(Task input)
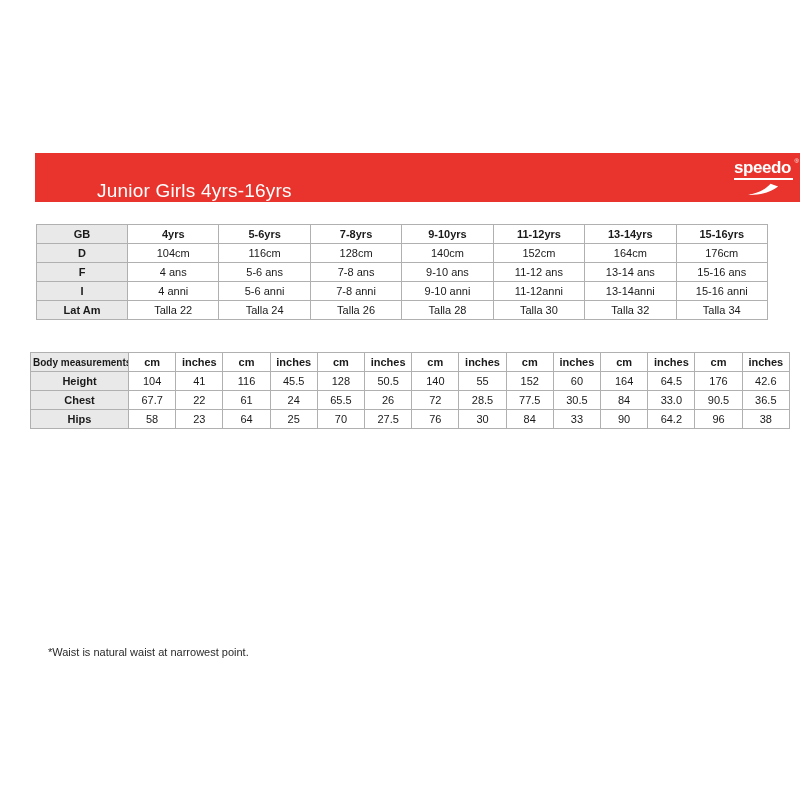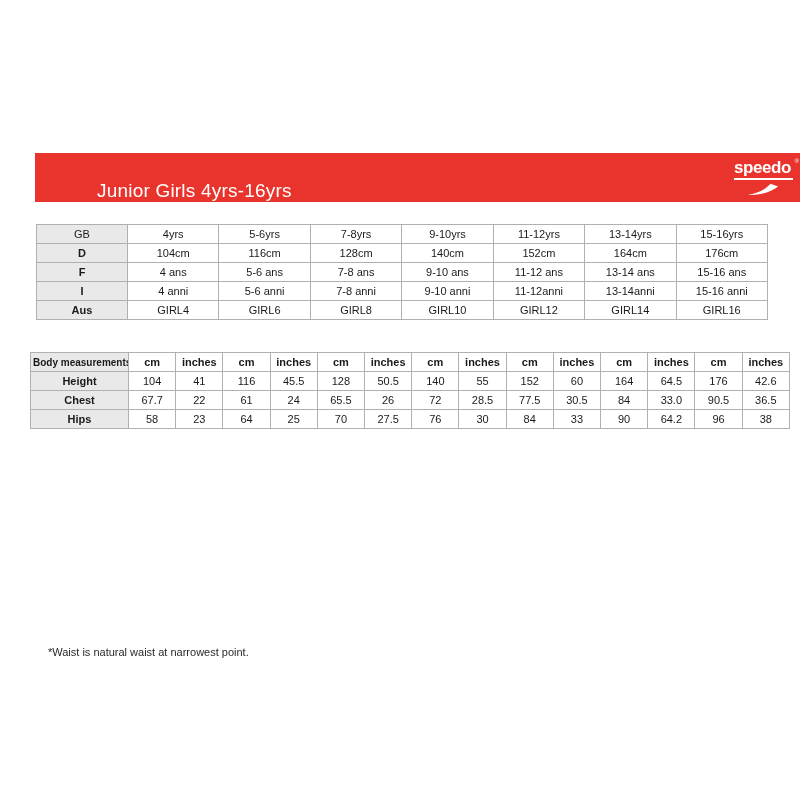--- a/index.html
+++ b/index.html
@@ -89,7 +89,7 @@
     width: 732px;
   }
   .size-table col.c0 { width: 91px; }
-  .size-table tr:first-child td { font-weight: normal; margin-top: 20px; }
+  .size-table tr:first-child td { font-weight: bold; margin-top: 20px; }
   .meas-table {
     left: 30px;
     top: 352px;

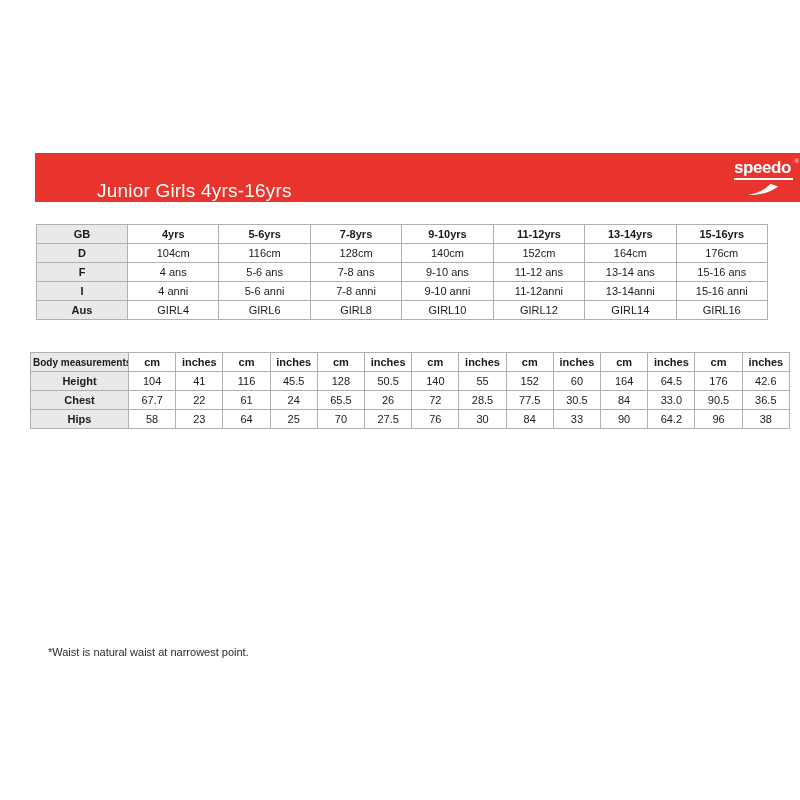--- a/index.html
+++ b/index.html
@@ -180,6 +180,16 @@
         <td>11-12anni</td>
         <td>13-14anni</td>
         <td>15-16 anni</td>
+      </tr>
+      <tr>
+        <td class="label-cell">Lat Am</td>
+        <td>Talla 22</td>
+        <td>Talla 24</td>
+        <td>Talla 26</td>
+        <td>Talla 28</td>
+        <td>Talla 30</td>
+        <td>Talla 32</td>
+        <td>Talla 34</td>
       </tr>
       <tr>
         <td class="label-cell">Aus</td>

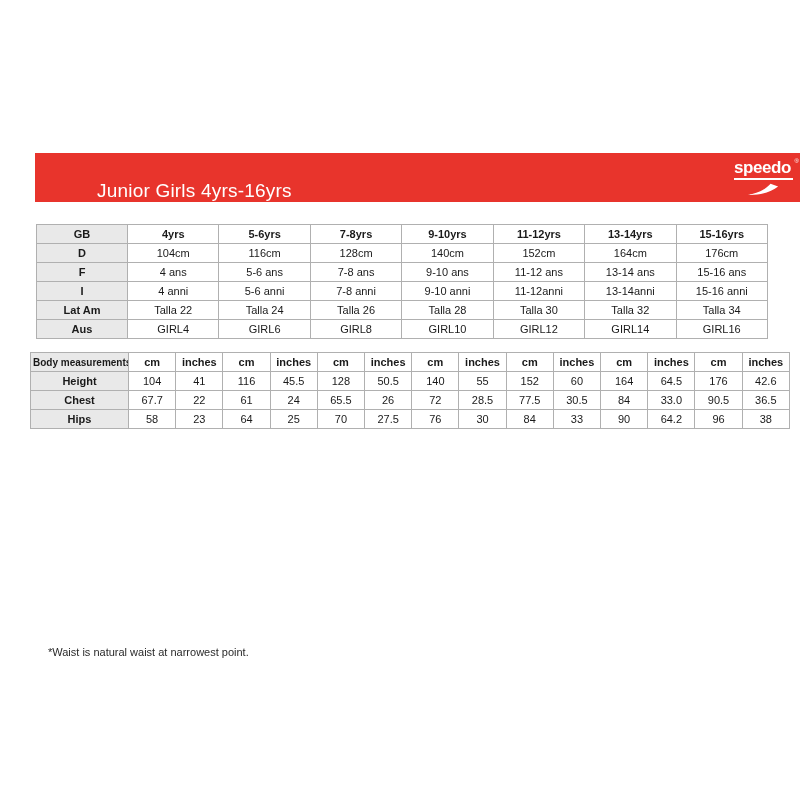--- a/index.html
+++ b/index.html
@@ -190,16 +190,6 @@
         <td>Talla 30</td>
         <td>Talla 32</td>
         <td>Talla 34</td>
-      </tr>
-      <tr>
-        <td class="label-cell">Aus</td>
-        <td>GIRL4</td>
-        <td>GIRL6</td>
-        <td>GIRL8</td>
-        <td>GIRL10</td>
-        <td>GIRL12</td>
-        <td>GIRL14</td>
-        <td>GIRL16</td>
       </tr>
     </tbody>
 </table>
(End Task input)
▶ Your assignment
Output all of the data above exactly; no pictures should appear.

▶ Answer space
--- a/index.html
+++ b/index.html
@@ -89,7 +89,7 @@
     width: 732px;
   }
   .size-table col.c0 { width: 91px; }
-  .size-table tr:first-child td { font-weight: normal; margin-top: 20px; }
+  .size-table tr:first-child td { font-weight: bold; margin-top: 20px; }
   .meas-table {
     left: 30px;
     top: 352px;

--- a/index.html
+++ b/index.html
@@ -180,6 +180,16 @@
         <td>11-12anni</td>
         <td>13-14anni</td>
         <td>15-16 anni</td>
+      </tr>
+      <tr>
+        <td class="label-cell">Lat Am</td>
+        <td>Talla 22</td>
+        <td>Talla 24</td>
+        <td>Talla 26</td>
+        <td>Talla 28</td>
+        <td>Talla 30</td>
+        <td>Talla 32</td>
+        <td>Talla 34</td>
       </tr>
       <tr>
         <td class="label-cell">Aus</td>

--- a/index.html
+++ b/index.html
@@ -190,16 +190,6 @@
         <td>Talla 30</td>
         <td>Talla 32</td>
         <td>Talla 34</td>
-      </tr>
-      <tr>
-        <td class="label-cell">Aus</td>
-        <td>GIRL4</td>
-        <td>GIRL6</td>
-        <td>GIRL8</td>
-        <td>GIRL10</td>
-        <td>GIRL12</td>
-        <td>GIRL14</td>
-        <td>GIRL16</td>
       </tr>
     </tbody>
 </table>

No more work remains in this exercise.